December 1, 2015 | Orlando, FL

Speaker: David Pynadath

One of the challenges in modeling human behavior is accurately capturing the conditions under which people will behave selfishly or selflessly. Researchers have been unable to craft purely cooperative (or competitive) scenarios without significant numbers of subjects displaying unintended selfish (or selfless) behavior (e.g., Rapoport & Chammah, 1965). In this work, rather than try to further isolate competitive vs. cooperative behavior, we instead construct an experimental setting that deliberately includes both, in a way that fits within an operational simulation model. Using PsychSim, a multiagent social simulation framework with both Theory of Mind and decision theory, we have implemented an online resource allocation game called “Team of Rivals”, where four players seek to defeat a common enemy. The players have individual pools of resources which they can allocate toward that common goal.
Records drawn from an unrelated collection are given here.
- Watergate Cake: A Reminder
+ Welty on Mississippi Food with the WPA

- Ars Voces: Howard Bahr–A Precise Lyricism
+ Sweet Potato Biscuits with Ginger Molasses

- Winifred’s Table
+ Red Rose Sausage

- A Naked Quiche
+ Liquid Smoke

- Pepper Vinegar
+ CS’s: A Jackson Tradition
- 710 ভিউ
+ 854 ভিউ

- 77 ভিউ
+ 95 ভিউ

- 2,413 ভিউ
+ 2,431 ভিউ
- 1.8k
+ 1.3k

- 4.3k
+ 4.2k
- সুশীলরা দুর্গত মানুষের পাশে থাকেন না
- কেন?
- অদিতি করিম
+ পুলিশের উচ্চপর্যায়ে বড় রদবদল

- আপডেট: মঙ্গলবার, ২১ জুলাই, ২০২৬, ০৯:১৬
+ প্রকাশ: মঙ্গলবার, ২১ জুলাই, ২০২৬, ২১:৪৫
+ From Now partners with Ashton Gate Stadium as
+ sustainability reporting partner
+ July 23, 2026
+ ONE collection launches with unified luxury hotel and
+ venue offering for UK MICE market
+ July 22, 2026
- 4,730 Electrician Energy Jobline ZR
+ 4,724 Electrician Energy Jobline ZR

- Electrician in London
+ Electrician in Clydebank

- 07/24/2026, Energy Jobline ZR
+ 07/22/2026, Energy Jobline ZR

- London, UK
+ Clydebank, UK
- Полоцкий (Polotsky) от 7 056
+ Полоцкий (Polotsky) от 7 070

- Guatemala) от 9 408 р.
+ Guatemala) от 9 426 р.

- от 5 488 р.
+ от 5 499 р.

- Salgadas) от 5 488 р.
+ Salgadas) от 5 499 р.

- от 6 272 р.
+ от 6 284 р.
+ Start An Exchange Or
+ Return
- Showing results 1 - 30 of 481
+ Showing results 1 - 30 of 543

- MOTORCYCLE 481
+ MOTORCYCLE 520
In addition to their progress toward this common goal, the players also receive individual feedback, in terms of the number of resources they own and have won from the enemy. By giving the players both an explicit cooperative goal and implicit feedback on potential competitive goals, we give them room to behave anywhere on the spectrum between these two extremes. Furthermore, by moving away from the more common two-player laboratory settings (e.g., Prisoner’s Dilemma), we can observe differential behavior across the richer space of possible interpersonal relationships. We discuss the design of the game that allows us to observe and analyze these relationships from human behavior data acquired through this game. We then describe decision-theoretic agents that can simulate hypothesized variations on human behavior. Finally, we present results of a preliminary playtest of the testbed and discuss the gathered data.